Embattled Zimbabwe president resists calls to resign

Embattled Zimbabwean President Robert Mugabe on Sunday did not say whether he will resign from the office he has held for 37 years.

Mugabe read a statement on Zimbabwean television less than a week after the country’s military placed him under house arrest. The military moved against Mugabe after he fired Vice President Emmerson Mnangagwa in an apparent attempt to allow his wife, Grace Mugabe, to succeed him.

Members of the Zimbabwe African National Union-Patriotic Front or ZANU-PF on Sunday voted to remove Robert Mugabe as their party leader and said lawmakers would begin impeachment proceedings against him if he didn’t resign by 12 p.m. local time on Monday. Media reports also indicate ZANU-PF members expelled Grace Mugabe “forever.”

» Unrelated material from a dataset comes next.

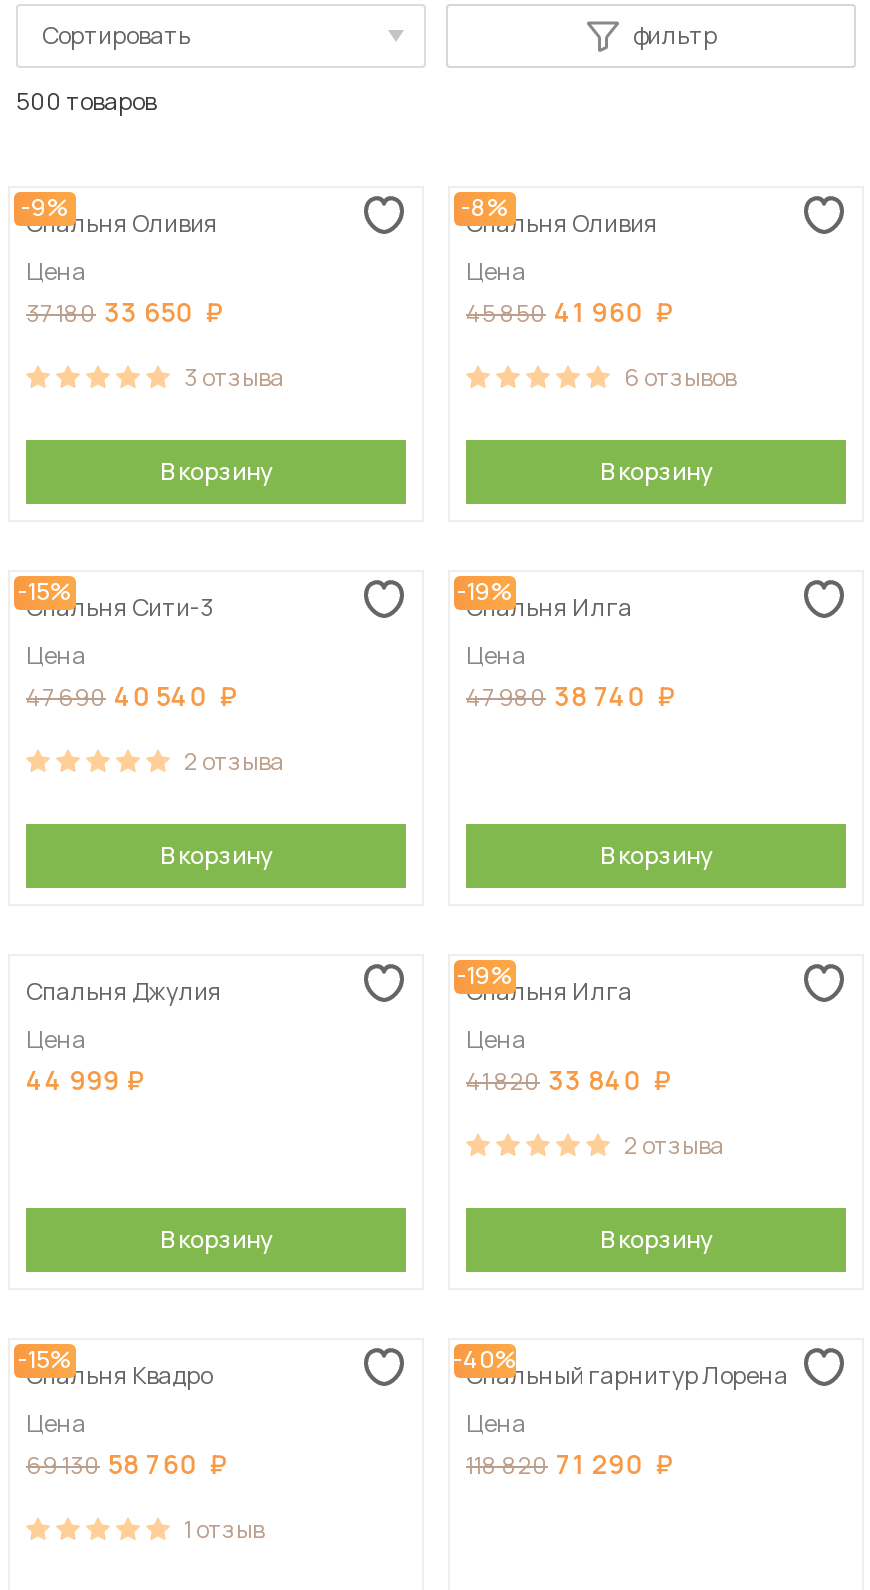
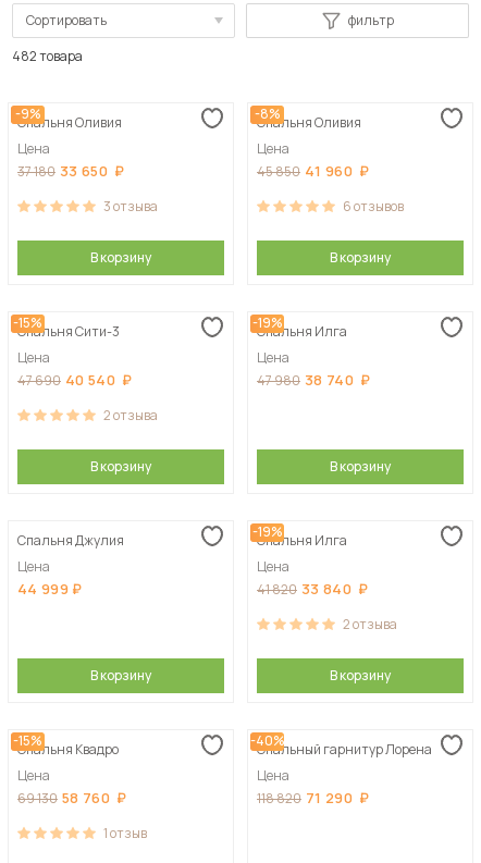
[16,84,156,118] 500 товаров -> [12,47,83,65] 482 товара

Robert Mugabe, 93, has ruled Zimbabwe since the country’s independence from the U.K. in 1980. His government has frequently targeted LGBT activists, opposition leaders and other groups.

Robert Mugabe in 1995 described gays and lesbians as “dogs and pigs.”

He said in a 2013 speech he gave in the city of Masvingo ahead of the city of Masvingo said gay men and lesbians “should rot in jail.”

Robert Mugabe in the same year told supporters in another speech that authorities should arrest gay men and lesbians who don’t conceive children. Robert Mugabe also criticized the Anglican Church for blessing same-sex marriage and then-President Obama over his support of the issue.

Robert Mugabe has described homosexuality as “inhuman.” Robert Mugabe in a 2014 speech that marked Zimbabwe’s independence from the U.K. threatened to expel foreign diplomats who promote LGBT rights in the country.

More than 30 people were injured in 2014 when a group of men attacked an LGBT rights organization’s end-of-the-year party. Consensual same-sex sexual relations remain criminalized in Zimbabwe.